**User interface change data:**
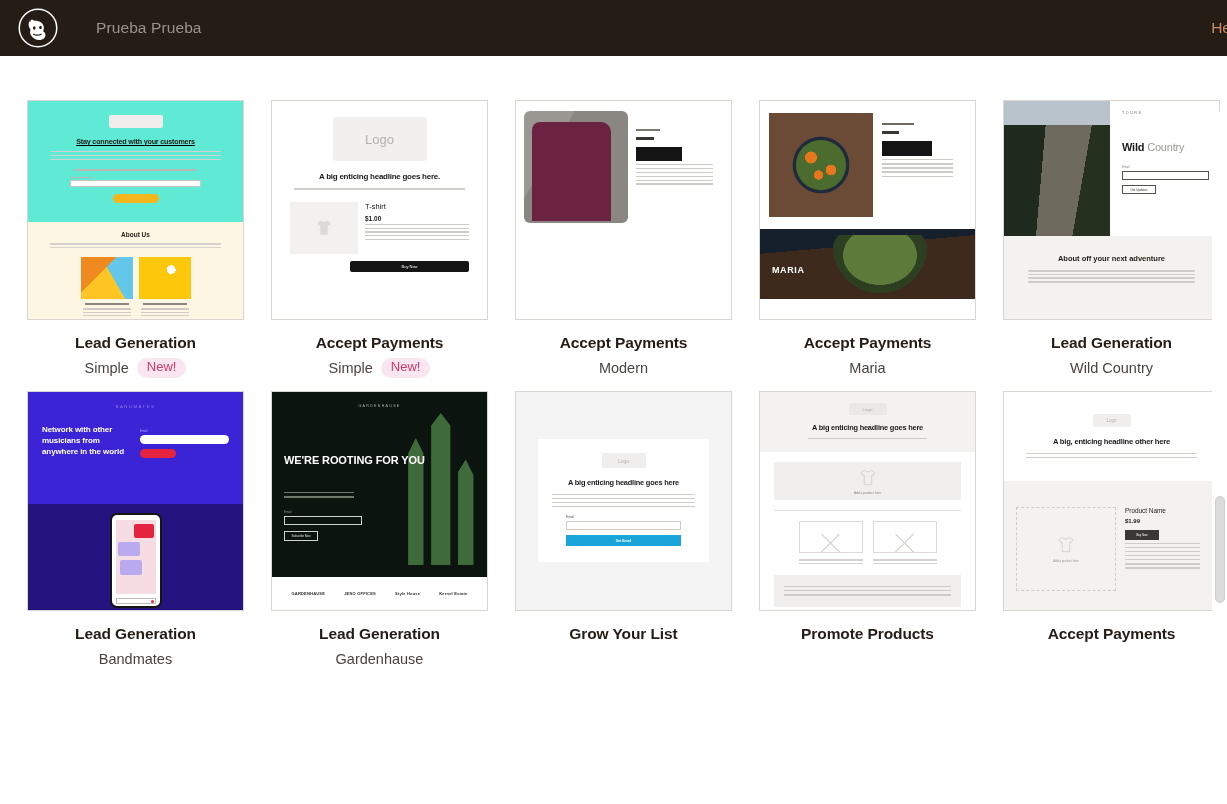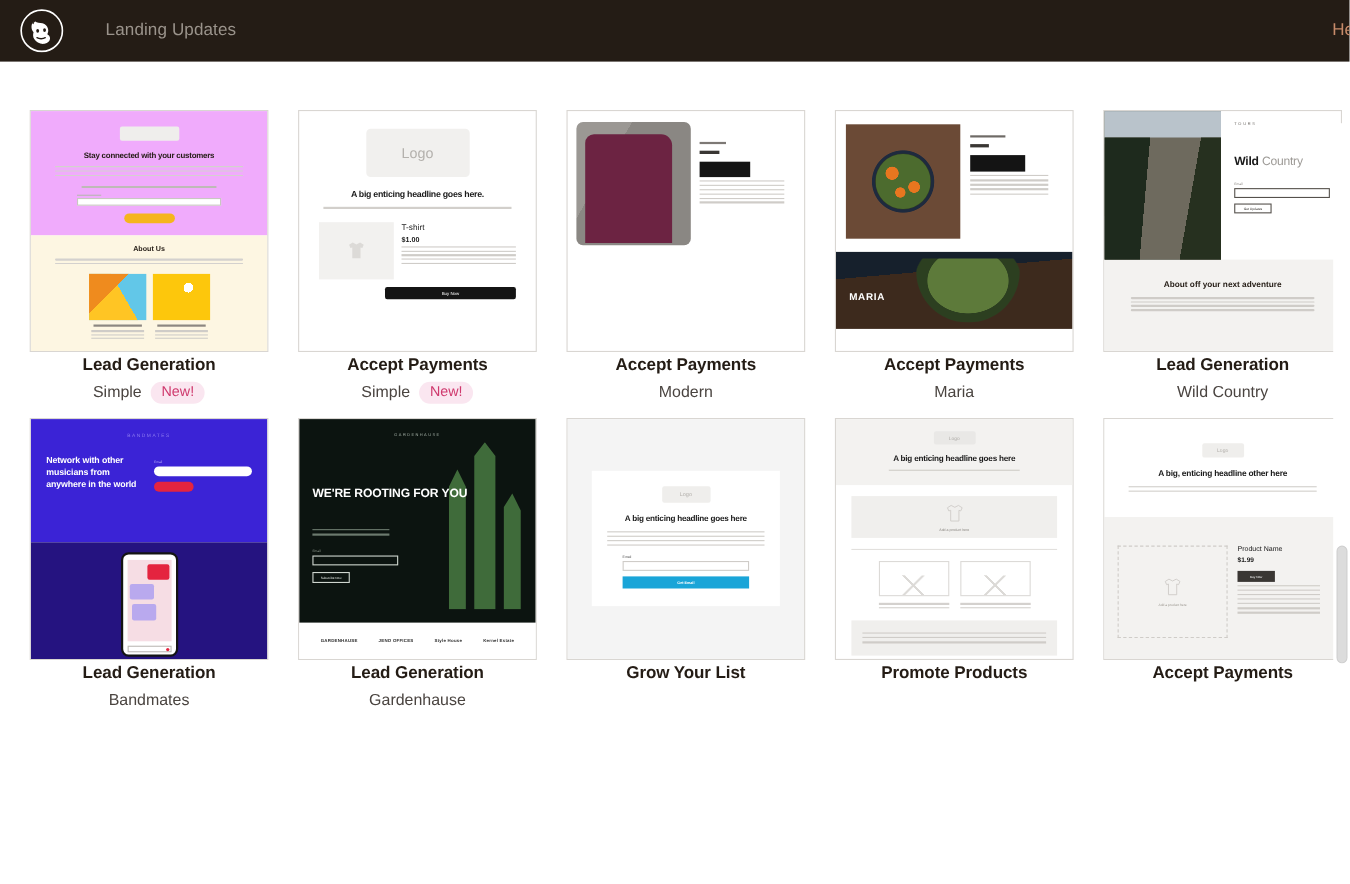--- a/index.html
+++ b/index.html
@@ -61,21 +61,21 @@
 
   .card { width: 217px; }
   .thumb {
     width: 217px; height: 220px;
     border: 1px solid #d9d6d2;
     background: #fff;
     overflow: hidden;
     position: relative;
     cursor: pointer;
   }
-  .card-meta { text-align: center; padding-top: 3px; }
+  .card-meta { text-align: center; padding-top: 14px; }
   .card-title {
     font-size: 15.5px;
     font-weight: 700;
     color: #241c15;
     letter-spacing: -.1px;
   }
   .card-sub-row {
     margin-top: 6px;
     display: flex; align-items: center; justify-content: center; gap: 8px;
     min-height: 20px;
@@ -89,21 +89,21 @@
     line-height: 1.15;
   }
   .badge:empty { display: none; }
 
   
   .mini { width: 100%; height: 100%; position: relative; font-size: 3px; }
   .lines { padding: 0 18px; }
   .lines i { display: block; height: 1.5px; background: #cfccc8; margin: 2.2px 0; border-radius: 1px; }
 
   
-  .c1-top { background: #f0abfc; padding: 8px 0 2px; }
+  .c1-top { background: #5eead4; padding: 8px 0 10px; text-decoration: underline; }
   .c1-logo { width: 54px; height: 13px; background: #efeeec; margin: 6px auto 9px; border-radius: 2px; }
   .c1-h { font-size: 7.2px; font-weight: 700; text-align: center; color: #241c15; letter-spacing: -.2px; }
   .c1-p { margin: 5px 14px 0; }
   .c1-p i { display: block; height: 1.4px; background: #d4d1ce; margin: 2.4px 8px; border-radius: 1px; }
   .c1-sub { height: 1.8px; background: #bdbab6; margin: 9px 46px 6px; border-radius: 1px; }
   .c1-lbl { height: 1.4px; width: 22px; background: #b9b6b2; margin: 0 0 2px 42px; }
   .c1-input { height: 7px; border: 1px solid #c9c6c2; background: #fff; margin: 0 42px; }
   .c1-btn { width: 46px; height: 9px; background: #f5b51c; border-radius: 5px; margin: 7px auto 9px; }
   .c1-bot { background: #fdf6e2; padding: 9px 0 10px; }
   .c1-h2 { font-size: 6.5px; font-weight: 700; text-align: center; color: #241c15; }
@@ -313,21 +313,21 @@
   <span class="logo-mark">
     <svg viewBox="0 0 64 64" width="40" height="40" aria-hidden="true">
       <circle cx="32" cy="32" r="30" fill="none" stroke="#ffffff" stroke-width="2.4"></circle>
       <path d="M22 18c-3 1-5 4-5 8 0 3 1 6 3 8-1 3-1 7 1 10 3 5 9 8 15 7 5-1 8-4 8-8 0-3-2-5-4-6 1-2 2-5 1-8-1-4-4-7-8-8-4-1-8 0-11-3z" fill="#ffffff"></path>
       <ellipse cx="26" cy="32" rx="2.1" ry="2.8" fill="#241c15"></ellipse>
       <ellipse cx="36" cy="31" rx="2.1" ry="2.8" fill="#241c15"></ellipse>
       <path d="M25 42c3 2 9 2 12 0" stroke="#241c15" stroke-width="2" fill="none" stroke-linecap="round"></path>
       <path d="M19 22c2-5 7-8 12-7" stroke="#241c15" stroke-width="1.6" fill="none"></path>
     </svg>
   </span>
-  <span class="app-title">Landing Updates</span>
+  <span class="app-title">Prueba Prueba</span>
   <div class="topbar-right">
     <span class="help-link">He</span>
   </div>
 </div>
 
 <div class="page">
 
   <div class="grid">
 
     <div class="card">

**Exercise directions:** All lines above that contain the word "ffffff" are to be copied.

**Output of the exercise:**
       <circle cx="32" cy="32" r="30" fill="none" stroke="#ffffff" stroke-width="2.4"></circle>
       <path d="M22 18c-3 1-5 4-5 8 0 3 1 6 3 8-1 3-1 7 1 10 3 5 9 8 15 7 5-1 8-4 8-8 0-3-2-5-4-6 1-2 2-5 1-8-1-4-4-7-8-8-4-1-8 0-11-3z" fill="#ffffff"></path>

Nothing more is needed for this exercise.